DAIRY FAT: Maybe not such a foe for health

A new study led by UCD is shedding light on the subtleties of dairy fat in the diet.

If you tune into health advice, you have probably heard that saturated fat is not good for you. So is it wise to ditch the high-fat dairy products such as milk and cheese?

Not so fast, according to a new study led by UCD Institute of Food and Health , which found that dairy fat intake – particularly from cheese – is associated with positive indicators of health.

“There has been a lot of confusion around dairy fat, whether it is good or bad,” explains Dr Emma Feeney, who led the research in the lab of Professor Eileen Gibney at UCD.

“So we went looking for links between the levels of dairy fat that people consume and signs of metabolic health, like body mass index and blood lipid profiles.”

Digging into dairy data

The researchers from UCD and University College Cork analysed data from the Irish National Adult Nutrition (IUNA) Survey, which was collected between 2008 and 2010 and which included dietary details for more than 1500 adults.

“People kept a food diary for four days, recording everything they ate and drank and including lots of details such as brands of foods and even lists of ingredients in recipes,” says Dr Feeney. “While there are plenty of dairy alternatives on the market now, back then we saw that 99% of people consumed dairy in those four-day periods.”

With the data to hand, the UCD researchers mined into the details and figured out where the fat came from in the participants’ diets.

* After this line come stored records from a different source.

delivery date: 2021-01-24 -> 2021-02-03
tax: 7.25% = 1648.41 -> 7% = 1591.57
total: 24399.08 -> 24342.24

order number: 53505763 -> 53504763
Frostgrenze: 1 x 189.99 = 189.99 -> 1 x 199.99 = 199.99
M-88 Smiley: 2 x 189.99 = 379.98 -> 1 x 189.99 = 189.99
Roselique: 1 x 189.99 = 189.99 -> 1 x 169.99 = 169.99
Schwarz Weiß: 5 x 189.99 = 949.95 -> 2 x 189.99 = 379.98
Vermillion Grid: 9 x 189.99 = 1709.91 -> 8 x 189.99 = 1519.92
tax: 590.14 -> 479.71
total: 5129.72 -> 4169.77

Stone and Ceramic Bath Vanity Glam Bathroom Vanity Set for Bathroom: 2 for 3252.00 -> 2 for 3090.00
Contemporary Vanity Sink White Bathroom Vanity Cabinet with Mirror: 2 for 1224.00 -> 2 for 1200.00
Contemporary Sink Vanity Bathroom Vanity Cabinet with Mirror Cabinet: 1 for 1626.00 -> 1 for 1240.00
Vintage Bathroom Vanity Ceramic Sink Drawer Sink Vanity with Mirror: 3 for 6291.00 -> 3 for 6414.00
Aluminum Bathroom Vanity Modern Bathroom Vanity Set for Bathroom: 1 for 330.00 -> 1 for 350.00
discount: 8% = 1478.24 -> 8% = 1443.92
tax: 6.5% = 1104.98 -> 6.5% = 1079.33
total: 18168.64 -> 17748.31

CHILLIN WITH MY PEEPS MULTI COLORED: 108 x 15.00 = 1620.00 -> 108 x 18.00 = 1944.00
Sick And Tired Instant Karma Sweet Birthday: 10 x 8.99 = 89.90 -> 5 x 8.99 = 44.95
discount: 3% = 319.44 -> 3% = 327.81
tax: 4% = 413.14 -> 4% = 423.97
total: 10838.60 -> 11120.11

“We were interested in where dairy fat came from in the consumers’ diets, and we divided them into high, medium and low consumers of those fats,” explains Dr Feeney, who carried out the research as part of the Food for Health Ireland (FHI) consortium, which seeks to derive health-promoting compounds from dairy.

“And what was interesting about our study was that it included not only milk, cheese and yogurt but also butter and cream, which are not often included in these kinds of studies.”

Dairy fat and health

So what did they find? The study, published recently in the journal Nutrition & Diabetes, showed that the people with the highest dairy intake overall tended to have relatively low body mass index measurements.

The researchers grouped consumers into those who ate lower fat options such as skimmed milk and no cream or butter, those who included high-fat options and a middle group that chose some low-fat options but also consumed high-fat dairy products.

Overall, the high-fat group fared well for blood lipids: “We found that in that high-fat dairy pattern group, they consumed a higher percentage of saturated fat but their blood lipids were more favourable,” says Dr Feeney.

Also, when the researchers compared the people who ate lots of cheese compared to those who didn’t, again the news was good for cheese and ‘bad’ cholesterol.

“The highest consumers of cheese showed no difference in their LDL profiles compared to medium and low consumers,” says Dr Feeney. “We are all told that if we have high LDL cholesterol we should reduce high-fat dairy, but from what we are seeing in this association study it suggests that cheese may not be a culprit here.”

The counter-intuitive finding may be due in part to the entire package or ‘matrix’ of cheese, where the saturated fat is delivered with protein and calcium, she notes, and there are other plausible reasons too: “Some of the fat from cheese leaves the body in the faeces, cheese may have an effect on the bacteria that live in our guts and it may even affect the genes that process cholesterol,” she says. “There is a lot to explore from this finding.”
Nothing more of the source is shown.